### BRIEF
Return exactly the final stretch of the records below, opening with the line that contains "[507,456,625,470] tettererment ->" and closing with the last line.

### EXERCISE INPUTS
◇ ◇ ◇

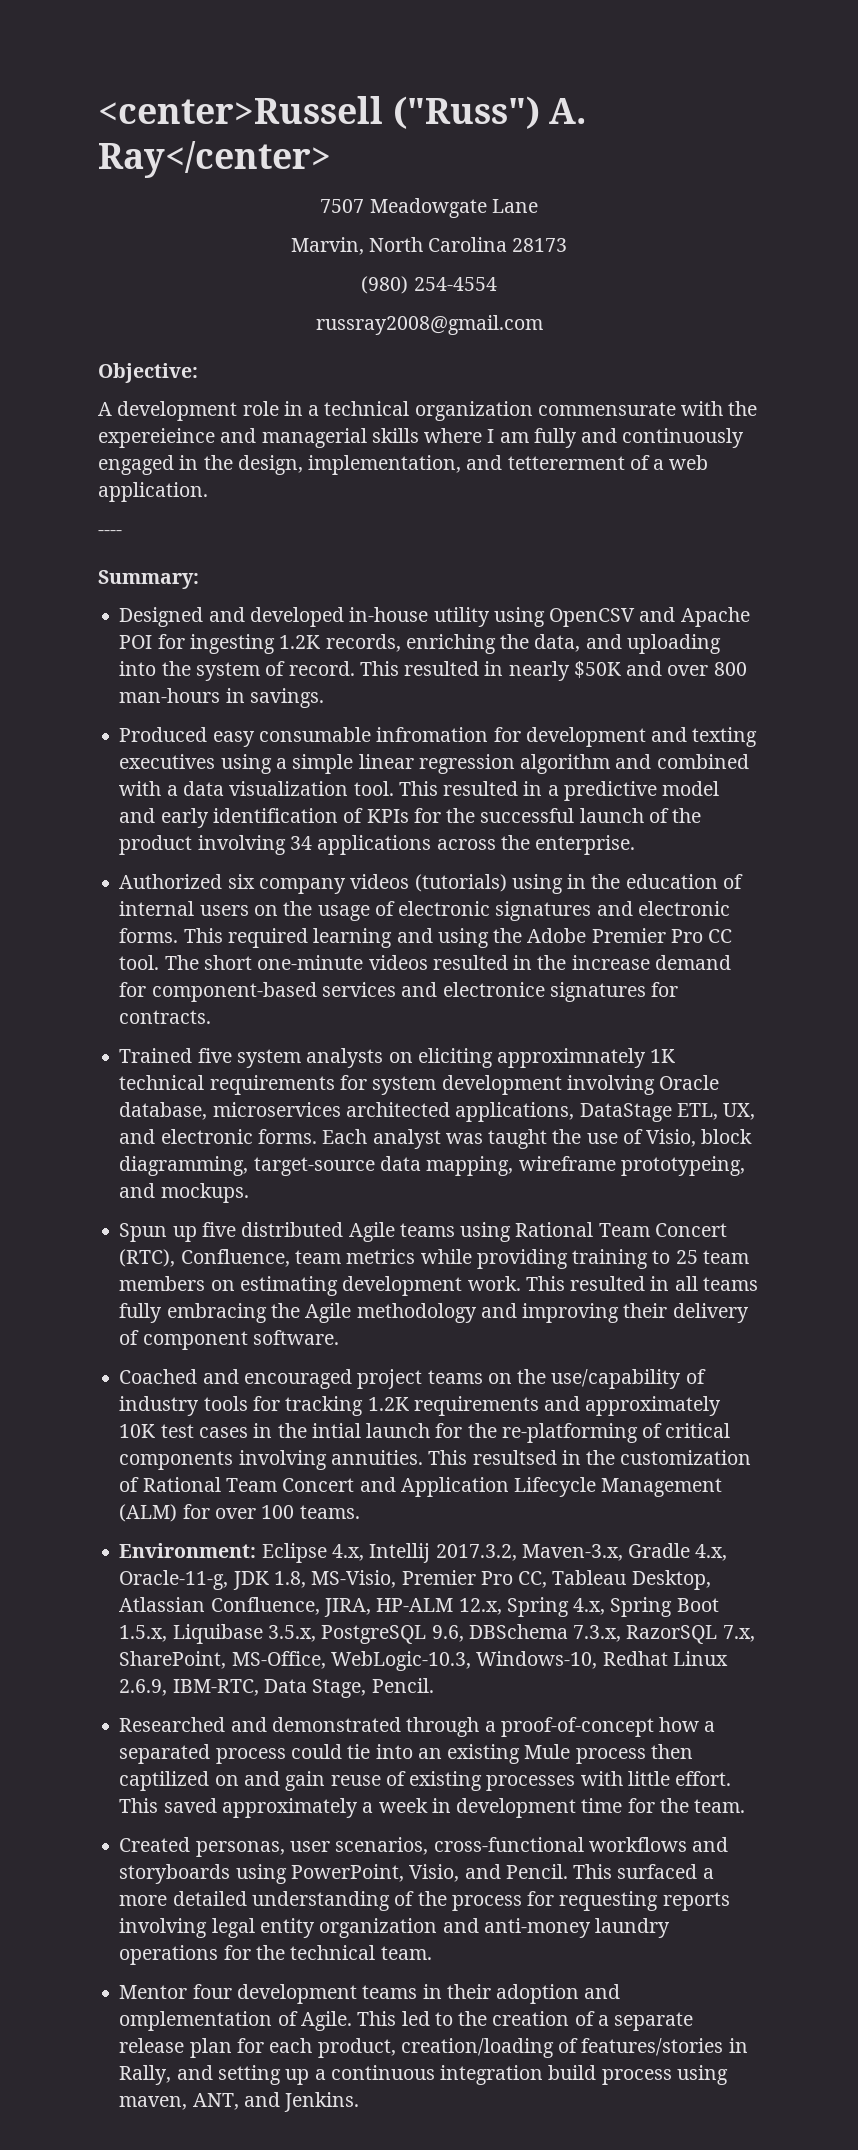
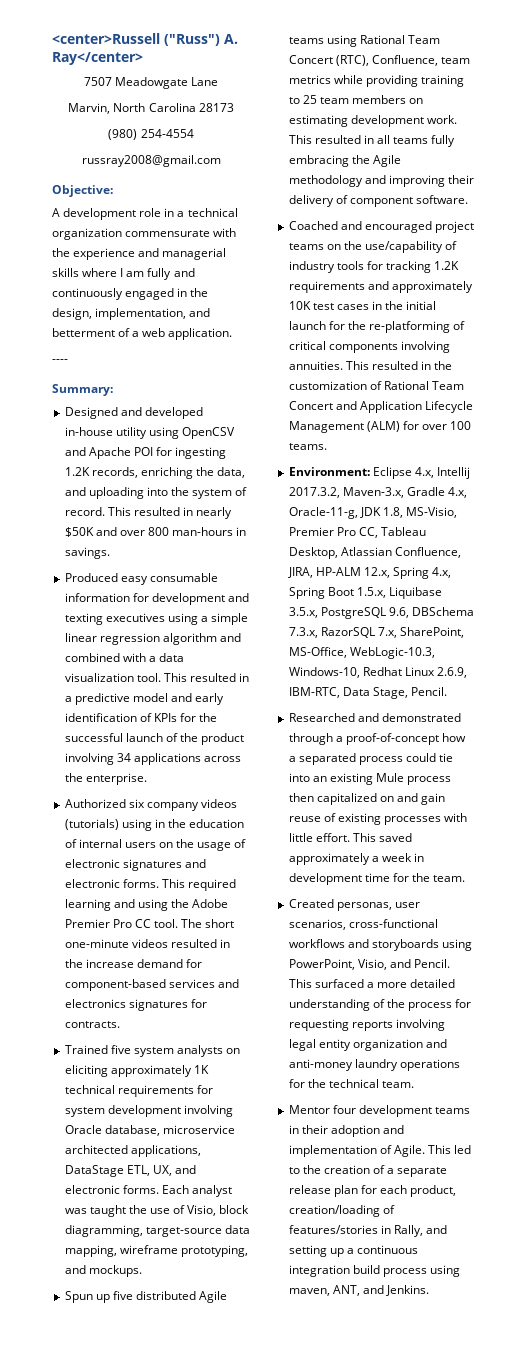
[98,428,215,448] expereieince -> [73,248,136,260] experience
[507,456,625,470] tettererment -> [52,328,115,337] betterment
[376,727,489,742] infromation -> [64,593,130,602] information
[442,982,545,997] electronice -> [64,999,126,1008] electronics
[497,1048,647,1068] approximnately -> [110,1065,192,1077] approximately
[212,1102,341,1117] microservices -> [162,1125,235,1134] microservice
[620,1156,745,1176] prototypeing, -> [180,1245,248,1257] prototyping,
[311,1423,361,1438] intial -> [406,301,437,310] initial
[472,1450,557,1465] resultsed -> [371,361,418,370] resulted
[119,1771,210,1791] captilized -> [316,793,377,805] capitalized
[119,2011,273,2031] omplementation -> [288,1145,377,1157] implementation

◇ ◇ ◇

### YOUR RESPONSE
[507,456,625,470] tettererment -> [52,328,115,337] betterment
[376,727,489,742] infromation -> [64,593,130,602] information
[442,982,545,997] electronice -> [64,999,126,1008] electronics
[497,1048,647,1068] approximnately -> [110,1065,192,1077] approximately
[212,1102,341,1117] microservices -> [162,1125,235,1134] microservice
[620,1156,745,1176] prototypeing, -> [180,1245,248,1257] prototyping,
[311,1423,361,1438] intial -> [406,301,437,310] initial
[472,1450,557,1465] resultsed -> [371,361,418,370] resulted
[119,1771,210,1791] captilized -> [316,793,377,805] capitalized
[119,2011,273,2031] omplementation -> [288,1145,377,1157] implementation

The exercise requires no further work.